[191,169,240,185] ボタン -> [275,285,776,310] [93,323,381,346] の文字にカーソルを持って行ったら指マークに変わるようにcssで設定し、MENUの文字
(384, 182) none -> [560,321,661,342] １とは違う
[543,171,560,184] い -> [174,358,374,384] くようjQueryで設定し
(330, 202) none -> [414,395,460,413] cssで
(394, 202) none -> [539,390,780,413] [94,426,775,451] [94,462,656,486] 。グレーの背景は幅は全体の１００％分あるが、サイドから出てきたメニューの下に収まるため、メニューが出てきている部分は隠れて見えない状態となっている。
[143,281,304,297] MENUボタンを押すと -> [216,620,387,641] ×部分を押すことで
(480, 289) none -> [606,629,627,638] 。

******

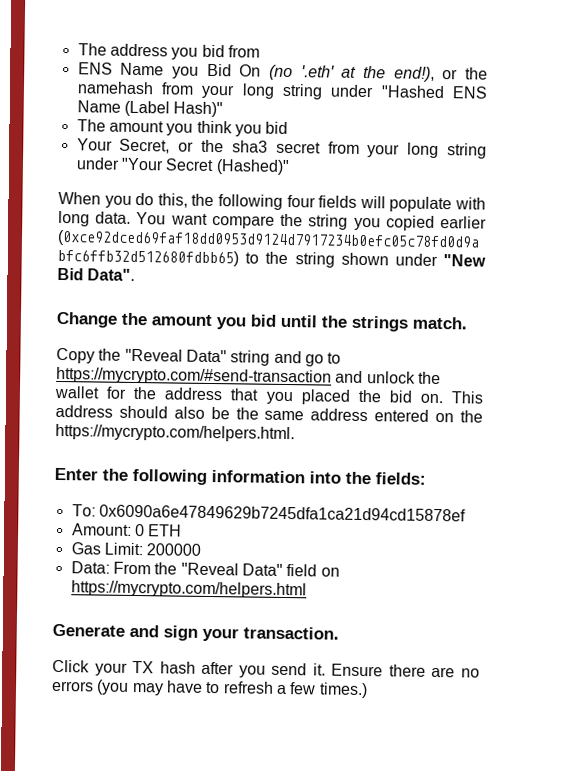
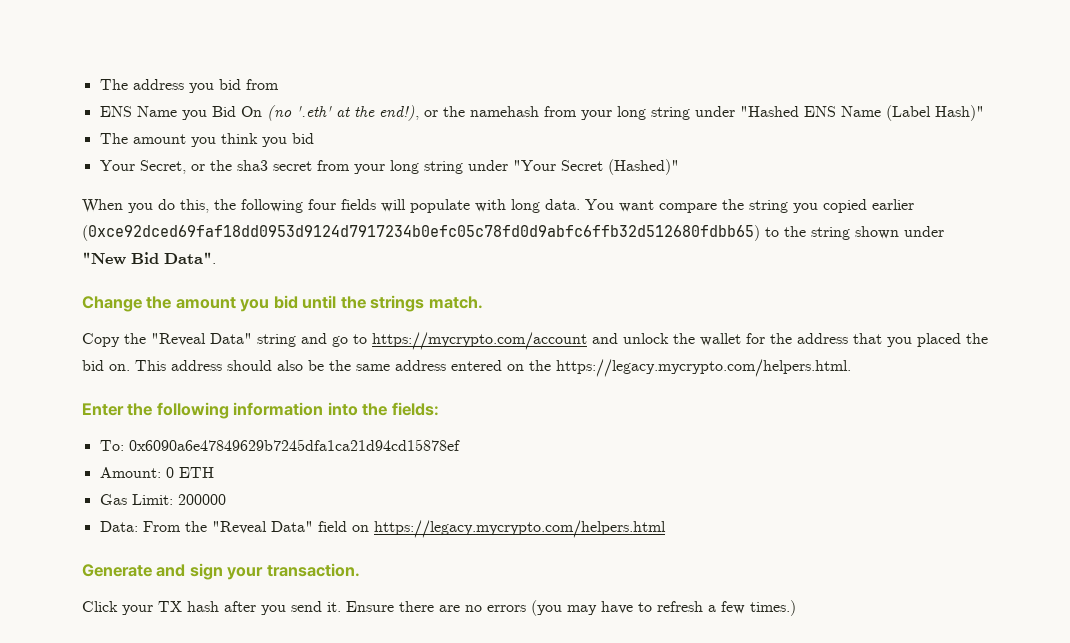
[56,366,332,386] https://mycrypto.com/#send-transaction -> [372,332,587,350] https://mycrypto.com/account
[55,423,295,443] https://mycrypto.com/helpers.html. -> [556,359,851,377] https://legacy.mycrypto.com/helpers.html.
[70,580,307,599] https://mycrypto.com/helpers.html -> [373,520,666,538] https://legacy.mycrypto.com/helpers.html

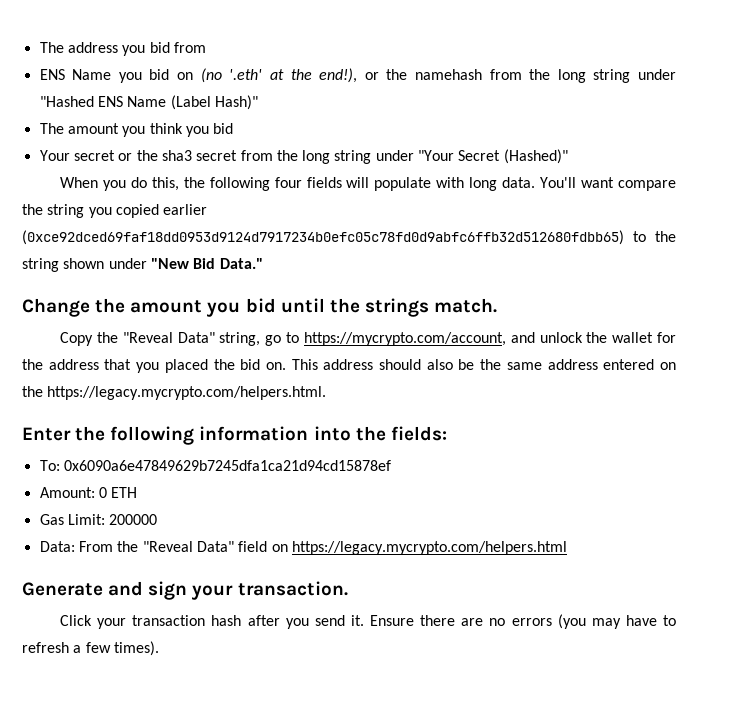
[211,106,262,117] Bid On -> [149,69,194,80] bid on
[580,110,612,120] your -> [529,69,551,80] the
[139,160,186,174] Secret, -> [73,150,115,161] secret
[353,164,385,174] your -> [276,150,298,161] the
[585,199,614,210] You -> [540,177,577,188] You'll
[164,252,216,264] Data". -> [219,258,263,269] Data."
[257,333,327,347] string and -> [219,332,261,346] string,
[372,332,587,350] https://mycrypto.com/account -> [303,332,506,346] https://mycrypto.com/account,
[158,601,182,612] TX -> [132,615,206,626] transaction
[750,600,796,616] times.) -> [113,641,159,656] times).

******

**Instructions to follow**
Only the lines above from the one with "[372,332,587,350] https://mycrypto.com/account ->" up to and including the one with "[750,600,796,616] times.) ->" should be repeated, exactly as written.

**Result of the exercise**
[372,332,587,350] https://mycrypto.com/account -> [303,332,506,346] https://mycrypto.com/account,
[158,601,182,612] TX -> [132,615,206,626] transaction
[750,600,796,616] times.) -> [113,641,159,656] times).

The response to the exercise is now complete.